Irish boxer Katie Taylor celebrates an incredible few months for women’s boxing | Biden News

Irish boxer Katie Taylor celebrates an incredible few months for women’s boxing

 | Biden News


Ireland’s Taylor, the world bantamweight champion, recently jumped to the number one spot in the American Shields pound-for-pound rankings, defeating Savannah Marshall earlier this month at the St. London’s O2 to unify the world middleweight title.

The latest result has sent fans of both fighters into a frenzy on social media, saying why their wife deserves the title of – to use The Shield’s signature term – boxing’s GWOAT (Greatest Woman in Every while).

It’s a controversy Taylor is happy to leave to those on the line, preferring instead to highlight the impact the two pioneering women are having on boxing.

“I won’t say [the rankings] absolutely inspired me,” Taylor told the PA news agency.

“I think we’re both just doing our own thing, and I’m trying to be the best that I can be, and she’s trying to be the best that she can be, and we’re both making a big impact in the world of boxing.” which is amazing.

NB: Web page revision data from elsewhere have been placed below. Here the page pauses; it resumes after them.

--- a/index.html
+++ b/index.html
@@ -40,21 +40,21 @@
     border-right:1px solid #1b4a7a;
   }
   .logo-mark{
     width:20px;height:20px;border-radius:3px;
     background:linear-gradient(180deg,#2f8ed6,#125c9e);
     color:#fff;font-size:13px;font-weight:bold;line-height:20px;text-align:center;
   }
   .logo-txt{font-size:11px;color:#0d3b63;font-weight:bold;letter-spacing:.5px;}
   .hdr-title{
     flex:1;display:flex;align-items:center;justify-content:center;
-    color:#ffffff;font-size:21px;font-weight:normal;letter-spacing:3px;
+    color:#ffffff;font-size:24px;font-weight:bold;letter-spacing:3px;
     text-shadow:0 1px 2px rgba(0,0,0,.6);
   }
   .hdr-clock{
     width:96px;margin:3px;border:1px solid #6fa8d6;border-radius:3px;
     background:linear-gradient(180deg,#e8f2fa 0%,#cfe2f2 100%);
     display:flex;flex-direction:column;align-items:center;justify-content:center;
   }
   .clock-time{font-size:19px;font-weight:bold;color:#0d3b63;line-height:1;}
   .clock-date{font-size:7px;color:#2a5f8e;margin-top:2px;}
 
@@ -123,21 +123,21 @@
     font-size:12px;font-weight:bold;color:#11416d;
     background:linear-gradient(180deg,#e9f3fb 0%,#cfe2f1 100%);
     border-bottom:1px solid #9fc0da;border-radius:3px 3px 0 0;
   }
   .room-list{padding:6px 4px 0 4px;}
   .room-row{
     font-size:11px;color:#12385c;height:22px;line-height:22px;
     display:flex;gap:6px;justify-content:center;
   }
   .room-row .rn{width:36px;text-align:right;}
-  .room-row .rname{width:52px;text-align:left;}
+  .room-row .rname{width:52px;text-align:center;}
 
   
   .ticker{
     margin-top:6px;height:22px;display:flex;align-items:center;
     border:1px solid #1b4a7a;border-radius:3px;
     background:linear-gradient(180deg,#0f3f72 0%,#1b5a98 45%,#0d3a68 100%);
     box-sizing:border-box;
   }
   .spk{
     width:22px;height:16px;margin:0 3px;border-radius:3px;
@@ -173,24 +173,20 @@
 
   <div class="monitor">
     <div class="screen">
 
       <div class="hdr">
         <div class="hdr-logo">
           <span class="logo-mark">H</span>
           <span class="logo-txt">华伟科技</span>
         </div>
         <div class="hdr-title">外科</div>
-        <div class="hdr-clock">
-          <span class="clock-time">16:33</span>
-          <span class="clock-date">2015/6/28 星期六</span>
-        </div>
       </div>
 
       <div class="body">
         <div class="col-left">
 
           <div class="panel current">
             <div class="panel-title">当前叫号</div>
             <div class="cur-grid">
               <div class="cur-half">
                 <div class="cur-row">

“I think some of the biggest fights we’ve seen this year have been myself [Amanda] Serrano, Claressa Shields and Savannah Marshall a few weeks ago, which is amazing.

“It’s been an amazing few months for women’s boxing and I’m happy to be a part of it.”

More than two million viewers watched the October 15 fight between Shields and Marshall on the knockout card, a sold-out broadcaster Sky Sports believes broke the record for the most-watched women’s boxing event. look at history.

It surpassed the 1.5 million who took in Taylor’s lightweight crown against Serrano at Madison Square Garden in New York, the first women to headline the event in its history and where a full house watched the Irishwoman decided to share her title and hold her position. .

These unprecedented numbers are part of the reason why Taylor is more concerned about the ring than ever.

The ‘Bray Bomber’ said: “For the first time in boxing history we’re seeing big names as female fighters. Some of the household names are actually female fighters now, which is amazing.

“We’re definitely seeing the best women’s boxing for the first time in its history, I think, and it’s a great time to be in the sport.”

Taylor (21-0) will defend her lightweight belt for the seventh time on Saturday when she takes on Argentina’s Karen Elizabeth Carabajal at Wembley.

Both women are undefeated, but the 19-0 Carabajal has never fought professionally outside of Argentina, or won a world championship, so Taylor remains the favorite.

There will also be a return trip to Wembley, where Taylor made her debut in 2016 when she defeated Poland’s Karina Kopinska.

Taylor, 36, said: “It’s been an amazing six years and the start of an amazing journey for me as a professional boxer. So, yeah, I’m definitely happy to get back out there and just to show it off. I could do it.

“Actually, I’m not one to look back too much. Those were amazing years.”

Taylor knows she can’t fight forever, but she insists that any talk of retirement won’t be about burning others, laughing, “I feel like everyone’s talking about it. [it]. Either they can’t wait for me to retire, but I feel very, very fresh right now.”

Before that day comes, Taylor hopes to see the results of the long-awaited fight in Dublin’s Croke Park – she has never fought at home in Ireland. She also has a burning desire.

“I would love to fight in Las Vegas again,” Taylor added. “That’s where the big fights happen. I’d like to cross that off my bucket list. But I really want to be in the big fights.

“I want to challenge myself with the best, and I’m excited for what’s to come.”